Raja polystigma, also known as the speckled skate, is a species of hardnose skate.

==Description==
The speckled skate has a short and blunt snout with a slightly pronounced tip. Its dorsal surface has a greyish to greenish-brown colouration with many dark and pale spots, and it is mostly smooth in texture. The ventral surface is whitish with darker disc margins, and is smooth apart from the snout and anterior edge of the disc, which have prickles. It has a median row with about 22-28 thorns up to the first dorsal fin, and one interdorsal thorn. Adult males have both alar and malar thorns. The upper and lower jaws have between 50-60 rows. The maximum total length of a speckled skate has been measured as 71 cm.
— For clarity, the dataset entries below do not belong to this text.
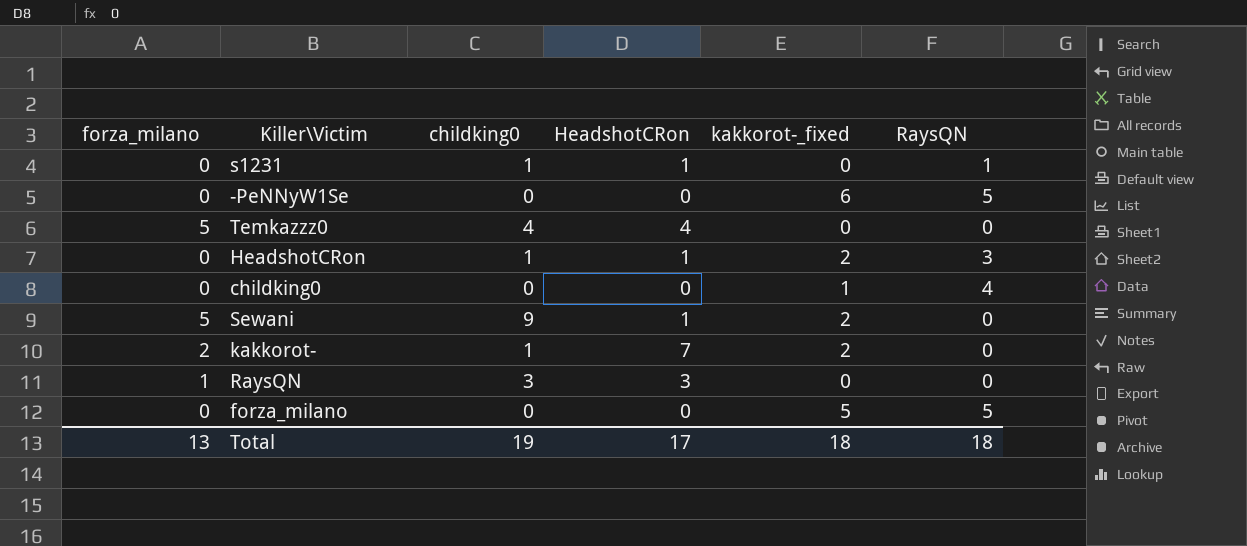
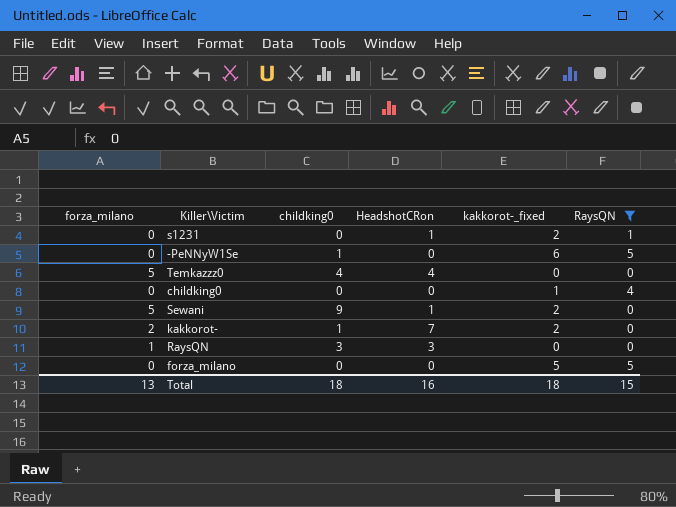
filter: none -> RaysQN != 3
s1231 | childking0: 1 -> 0
s1231 | kakkorot-_fixed: 0 -> 2
-PeNNyW1Se | childking0: 0 -> 1
Total | childking0: 19 -> 18
Total | HeadshotCRon: 17 -> 16
Total | RaysQN: 18 -> 15

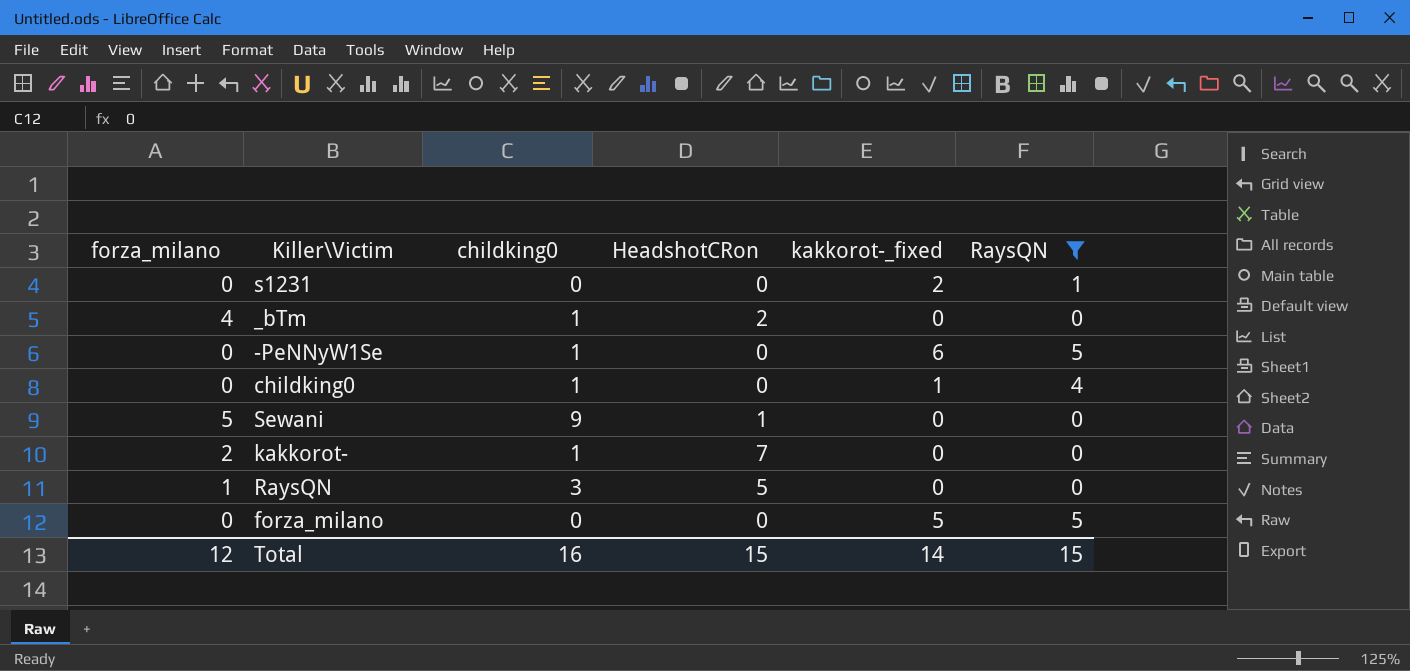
row Temkazzz0: 5 | 4 | 4 | 0 | 0 -> none
s1231 | HeadshotCRon: 1 -> 0
row _bTm: none -> 4 | 1 | 2 | 0 | 0
childking0 | childking0: 0 -> 1
Sewani | kakkorot-_fixed: 2 -> 0
kakkorot- | kakkorot-_fixed: 2 -> 0
RaysQN | HeadshotCRon: 3 -> 5
Total | forza_milano: 13 -> 12
Total | childking0: 18 -> 16
Total | HeadshotCRon: 16 -> 15
Total | kakkorot-_fixed: 18 -> 14

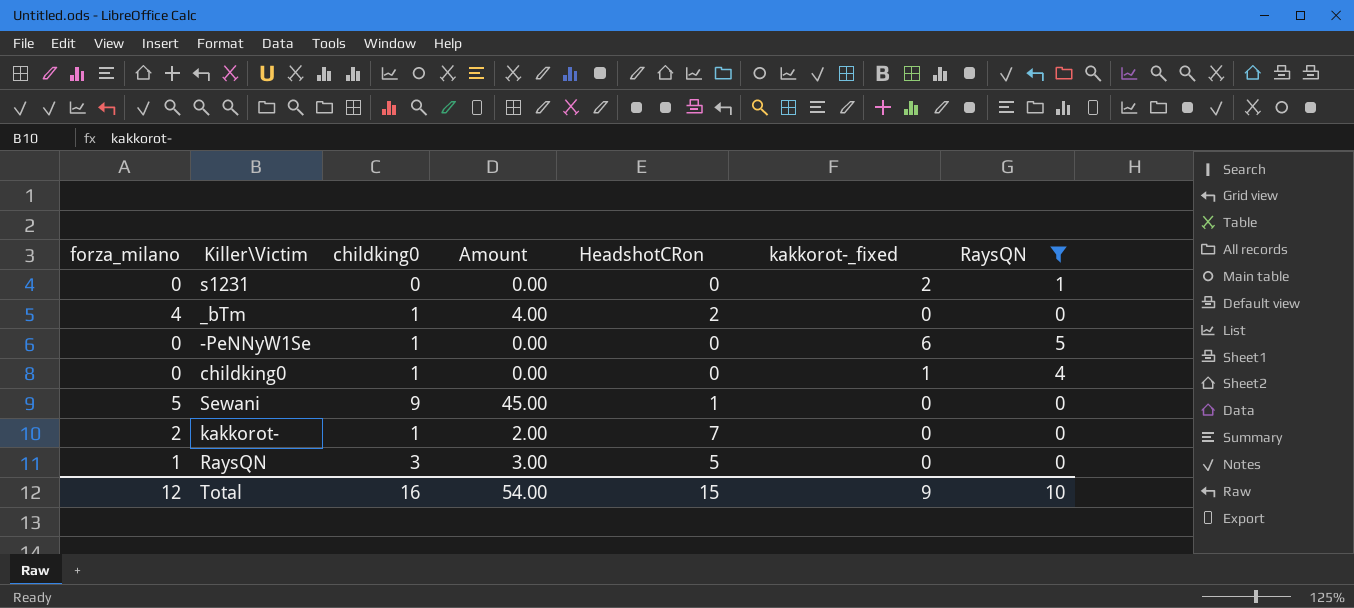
column Amount | formula: none -> [forza_milano] * [childking0]
row forza_milano: 0 | 0 | 0 | 5 | 5 -> none
Total | kakkorot-_fixed: 14 -> 9
Total | RaysQN: 15 -> 10

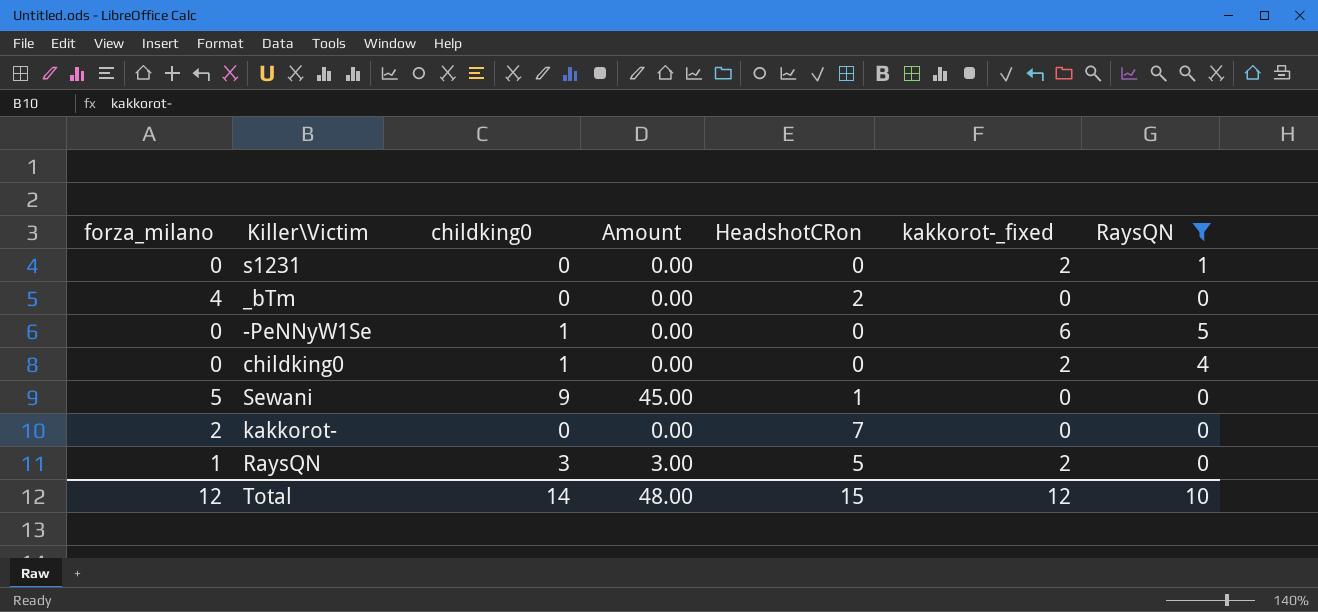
_bTm | childking0: 1 -> 0
_bTm | Amount: 4.00 -> 0.00
childking0 | kakkorot-_fixed: 1 -> 2
kakkorot- | childking0: 1 -> 0
kakkorot- | Amount: 2.00 -> 0.00
RaysQN | kakkorot-_fixed: 0 -> 2
Total | childking0: 16 -> 14
Total | Amount: 54.00 -> 48.00
Total | kakkorot-_fixed: 9 -> 12

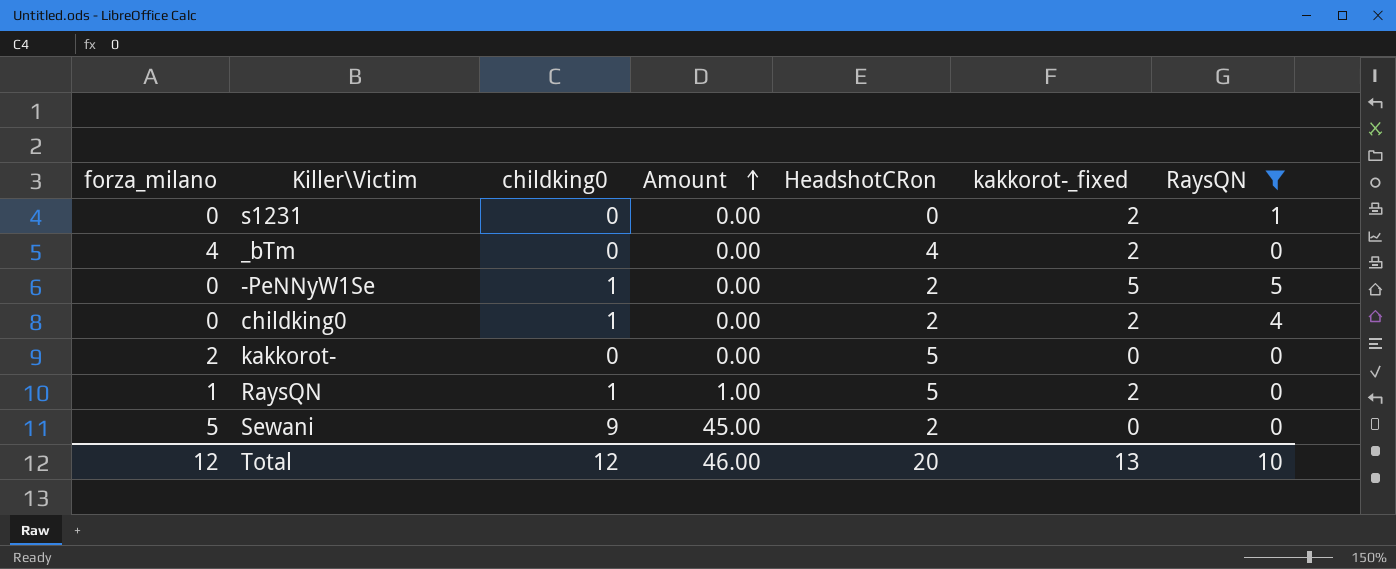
row order: none -> Amount ascending
_bTm | HeadshotCRon: 2 -> 4
_bTm | kakkorot-_fixed: 0 -> 2
-PeNNyW1Se | HeadshotCRon: 0 -> 2
-PeNNyW1Se | kakkorot-_fixed: 6 -> 5
childking0 | HeadshotCRon: 0 -> 2
kakkorot- | HeadshotCRon: 7 -> 5
RaysQN | childking0: 3 -> 1
RaysQN | Amount: 3.00 -> 1.00
Sewani | HeadshotCRon: 1 -> 2
Total | childking0: 14 -> 12
Total | Amount: 48.00 -> 46.00
Total | HeadshotCRon: 15 -> 20
Total | kakkorot-_fixed: 12 -> 13

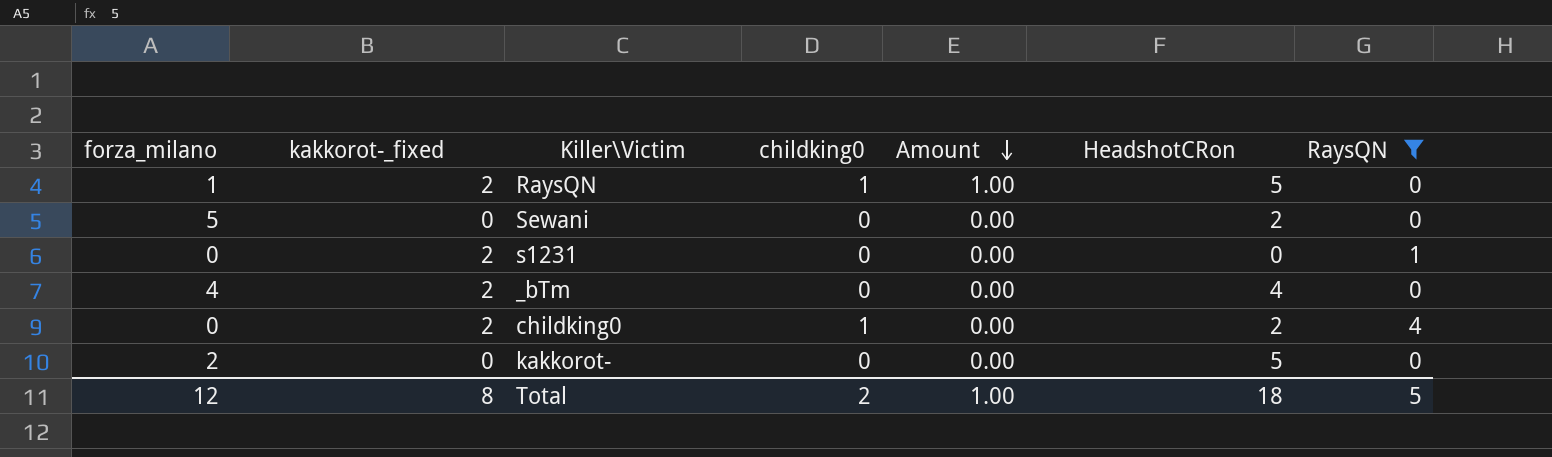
row order: Amount ascending -> Amount descending
column kakkorot-_fixed | position: 6 -> 2
row -PeNNyW1Se: 0 | 1 | 0.00 | 2 | 5 | 5 -> none
Sewani | childking0: 9 -> 0
Sewani | Amount: 45.00 -> 0.00
Total | kakkorot-_fixed: 13 -> 8
Total | childking0: 12 -> 2
Total | Amount: 46.00 -> 1.00
Total | HeadshotCRon: 20 -> 18
Total | RaysQN: 10 -> 5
==Distribution and habitat==
The speckled skate lives in the Mediterranean Sea. It has been observed to occur at depths between 100-400 m, with a possible range of 10-650 m. It lives over seabeds of soft substrate. It has been observed on iNaturalist on the areas of the sea near Algeria, Croatia, Barcelona in Spain, and Marseille in France.

== Biology ==
The speckled skate is oviparous and females can lay 20-62 egg cases annually, primarily during the winter. The egg cases measure 4-7 cm in length and 3-4 cm in width. The total length at birth is around 10-12 cm. Speckled skates reach maturity at a total length of 40-53 cmThe speckled skate eats small fishes and crustaceans.